:: Exercise description ::
Each line with the word "Microsoft" must appear in the answer, copied from the records.

Stored dataset items
------------------------------
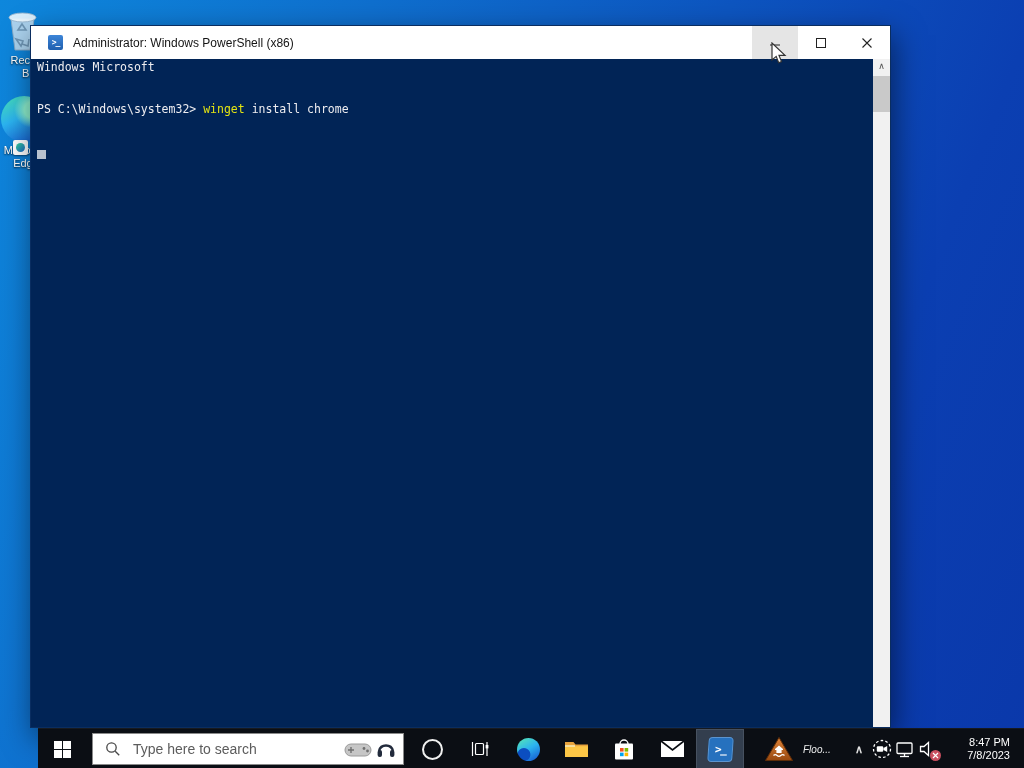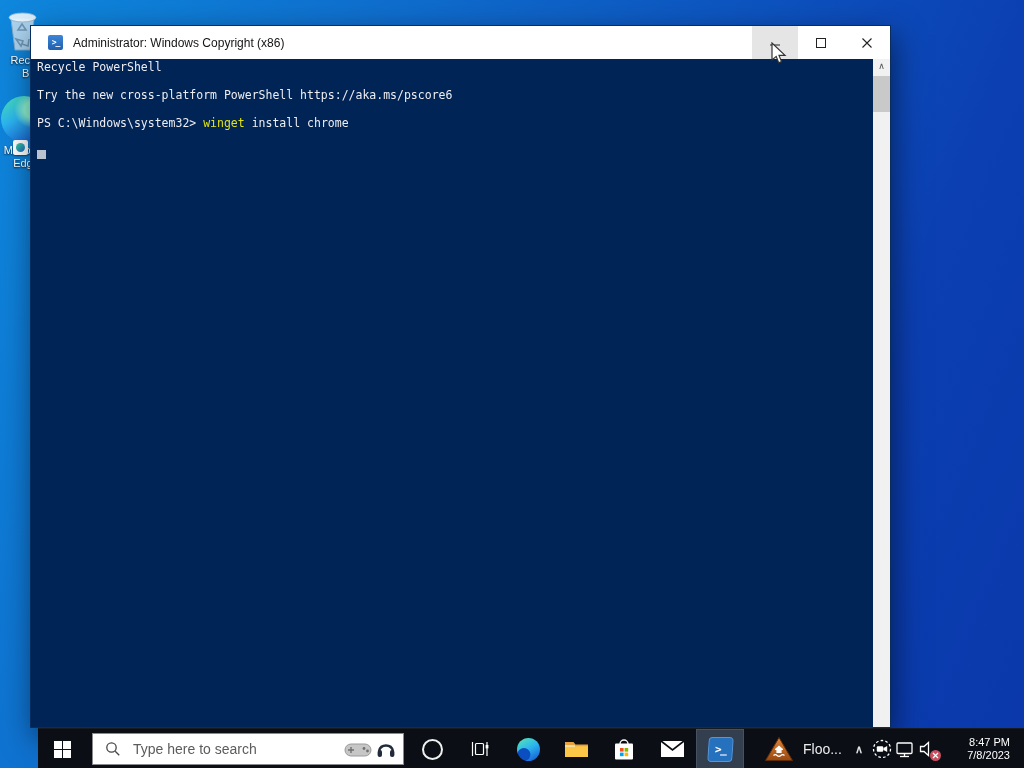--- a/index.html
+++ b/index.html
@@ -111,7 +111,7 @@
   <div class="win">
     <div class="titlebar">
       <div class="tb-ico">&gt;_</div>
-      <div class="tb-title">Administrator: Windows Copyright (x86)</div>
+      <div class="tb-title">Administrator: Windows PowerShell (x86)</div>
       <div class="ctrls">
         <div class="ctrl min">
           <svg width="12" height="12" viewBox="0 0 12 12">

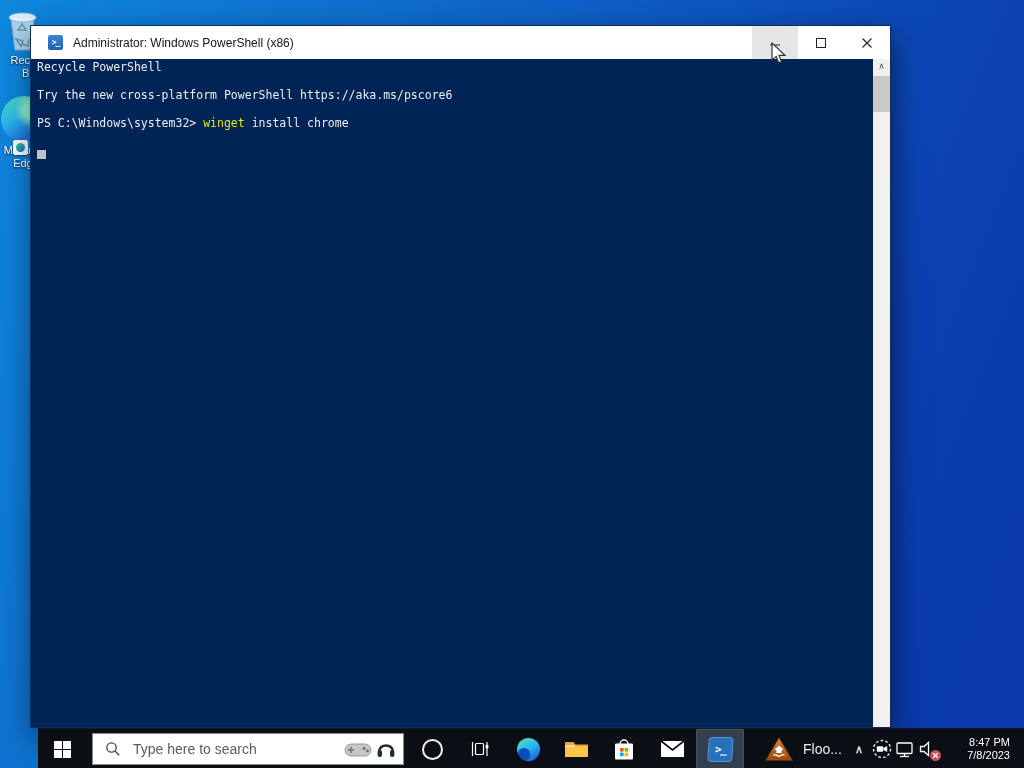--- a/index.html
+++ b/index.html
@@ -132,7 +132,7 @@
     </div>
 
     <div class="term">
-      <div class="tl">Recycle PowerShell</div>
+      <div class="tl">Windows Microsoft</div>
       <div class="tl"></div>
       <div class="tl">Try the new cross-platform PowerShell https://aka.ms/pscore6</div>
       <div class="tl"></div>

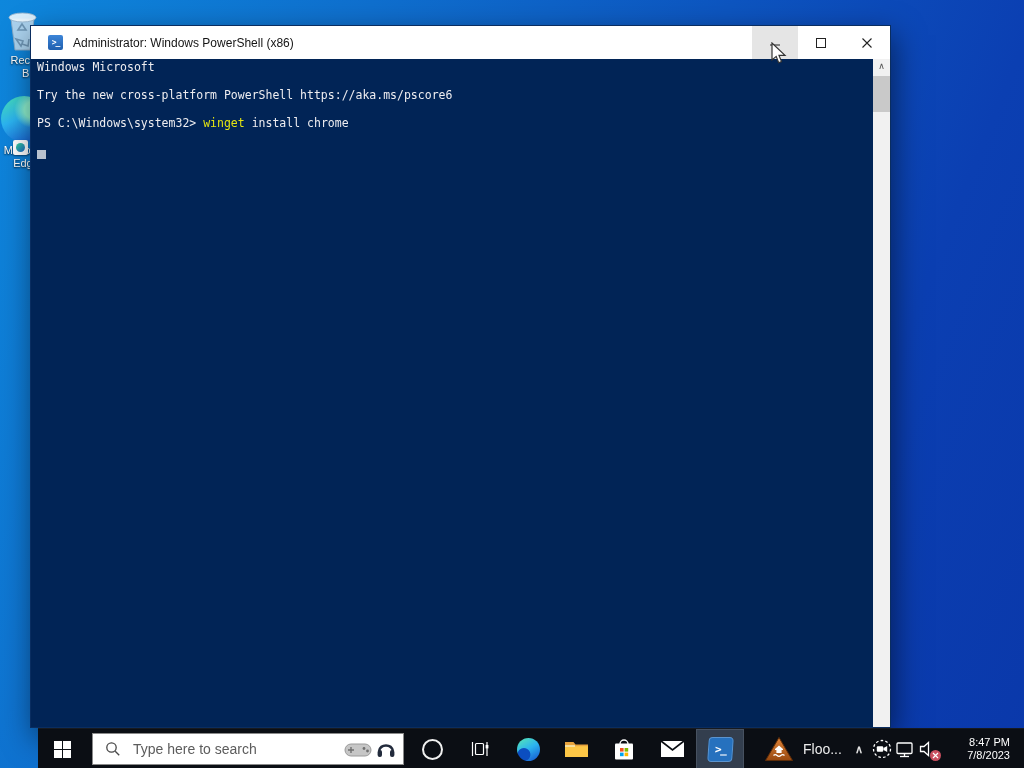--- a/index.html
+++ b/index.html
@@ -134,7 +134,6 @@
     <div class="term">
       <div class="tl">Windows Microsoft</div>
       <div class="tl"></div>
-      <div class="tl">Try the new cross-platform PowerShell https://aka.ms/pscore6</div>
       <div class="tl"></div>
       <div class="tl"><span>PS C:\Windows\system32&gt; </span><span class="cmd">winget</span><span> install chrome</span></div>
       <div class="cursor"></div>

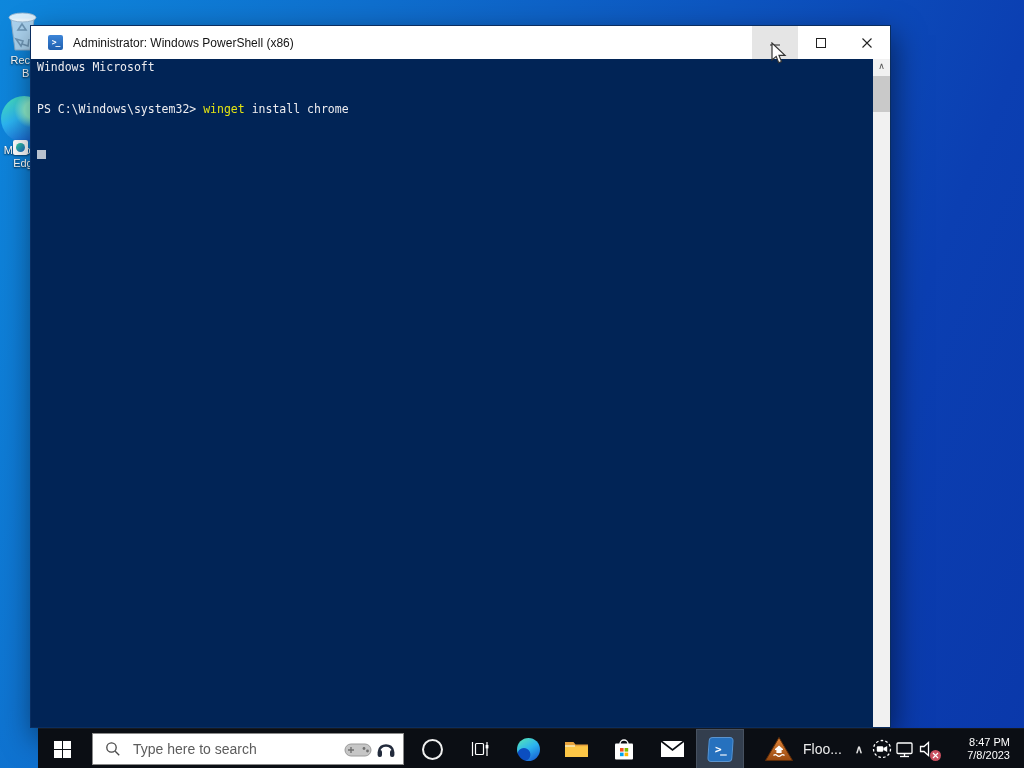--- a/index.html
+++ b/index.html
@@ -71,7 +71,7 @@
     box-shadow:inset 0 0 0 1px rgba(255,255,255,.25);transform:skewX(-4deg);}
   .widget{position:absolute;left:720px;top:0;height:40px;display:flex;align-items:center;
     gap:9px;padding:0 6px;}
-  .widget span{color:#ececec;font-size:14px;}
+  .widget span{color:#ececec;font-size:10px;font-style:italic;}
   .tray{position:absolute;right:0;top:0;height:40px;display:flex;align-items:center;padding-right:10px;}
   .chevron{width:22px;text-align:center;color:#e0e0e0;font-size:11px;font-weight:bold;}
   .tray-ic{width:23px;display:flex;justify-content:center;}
------------------------------
:: Finished exercise ::
+      <div class="tl">Windows Microsoft</div>
       <div class="tl">Windows Microsoft</div>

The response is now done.